Planting Instructions for Native Plants

Native & Prairie Plant Planting Instructions

Site preparation prior to planting
Proper site preparation reduces competition by weeds and other plants for light, water and nutrients, helping assure better plant survival. Planting native plants into an area or garden bed that has been prepared by tilling or treating with herbicide to kill existing vegetation is suggested.

Suggested plant spacing
Native plants tend to put on the most spectacular show when grouped together. Try planting multiple plants of the same species near one another. Space plants about 1-2 feet apart. If you are going to plant multiple species in one bed, consider placing the taller plants in the back and shorter ones toward the front of the bed. Refer to a field guide for heights of each plant species.

Carefully hold the native plant plug to ensure soil remains intact around the root system.

  1.  Plant the plugs as soon as possible after the plants are received.
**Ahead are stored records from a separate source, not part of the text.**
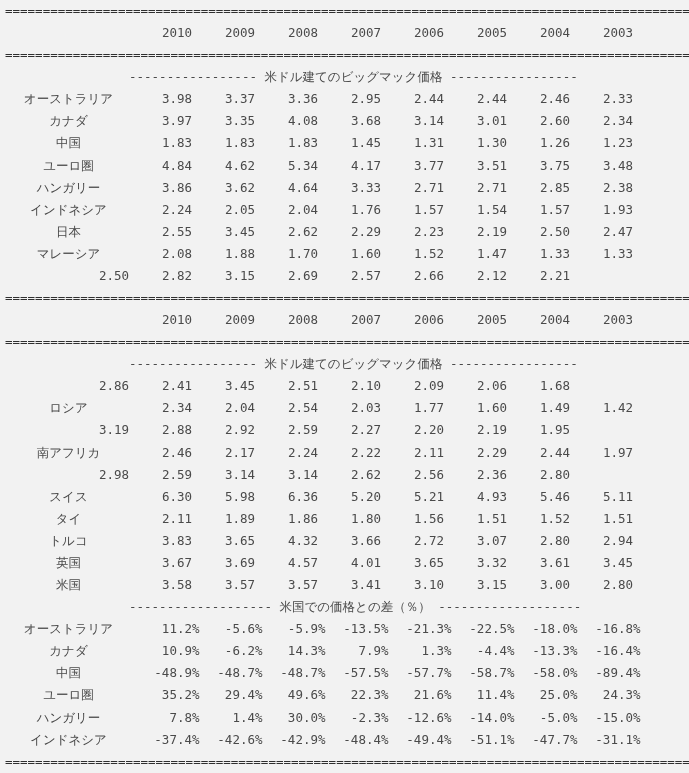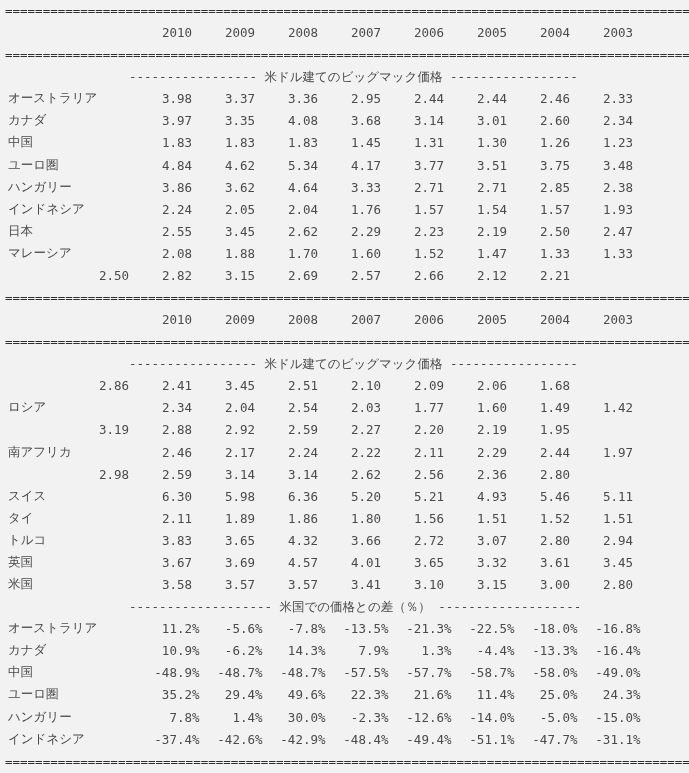--- a/index.html
+++ b/index.html
@@ -20,7 +20,7 @@
   .sep  { color: #2f2f2f; }
   .grid { display: grid; grid-template-columns: 124px repeat(8, 63px); }
   .cell { text-align: right; overflow: visible; }
-  .cell.label { text-align: left; padding-left: 3px; font-family: Liberation Mono, monospace; }
+  .cell.label { text-align: center; padding-left: 3px; }
   .title {
     padding-left: 124px;
     width: 504px;

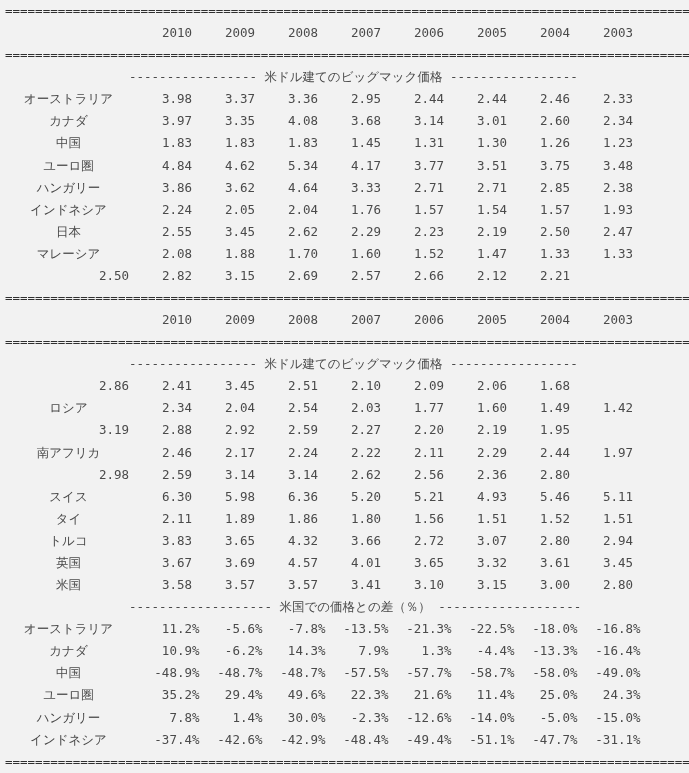--- a/index.html
+++ b/index.html
@@ -285,7 +285,7 @@
         <div class="cell label">オーストラリア</div>
         <div class="cell pct">11.2%</div>
         <div class="cell pct">-5.6%</div>
-        <div class="cell pct">-7.8%</div>
+        <div class="cell pct">-5.9%</div>
         <div class="cell pct">-13.5%</div>
         <div class="cell pct">-21.3%</div>
         <div class="cell pct">-22.5%</div>

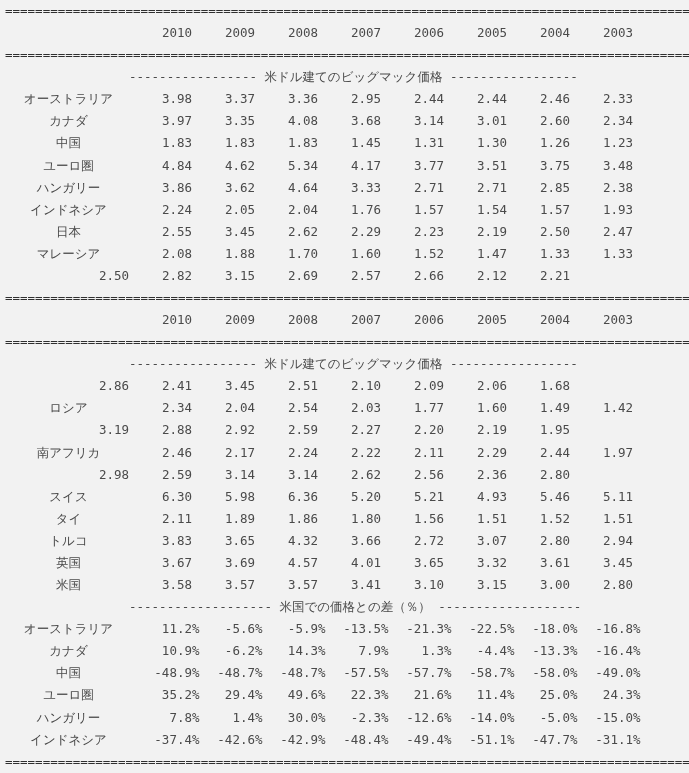--- a/index.html
+++ b/index.html
@@ -312,7 +312,7 @@
         <div class="cell pct">-57.7%</div>
         <div class="cell pct">-58.7%</div>
         <div class="cell pct">-58.0%</div>
-        <div class="cell pct">-49.0%</div>
+        <div class="cell pct">-89.4%</div>
       </div>
       <div class="line grid">
         <div class="cell label">ユーロ圏</div>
Dig a hole slightly larger than the size of the plug (try using a bulb planter) so the roots have room to spread out. 
  2. Loosely fill the hole with soil around the plug. Firm soil around roots to eliminate air pockets. Planting is this fashion greatly reduces transplant shock.
  3. Watering plants may be necessary immediately after planting. As the season progresses, watering should only be used to supplement rainfall shortages. Fall plantings can be watered until frost, if rain is sparse. 
  4. Mulching can be used to help reduce weed competition, conserve moisture, and for Fall plantings, help plants over-winter and protect newly planted roots.

Native plants are hardy and will adapt to various site conditions, but growth can be enhanced using these maintenance suggestions.

  1. Remove unwanted weeds and apply additional mulch as needed.
  2. Watering after the year of establishment is not generally needed or suggested.
  3. Allow tops of plants to die back in the Fall. In March, while plants are dormant and not actively growing, mow, trim or burn foliage.
  4. Fertilizing native plants is not generally recommended or needed.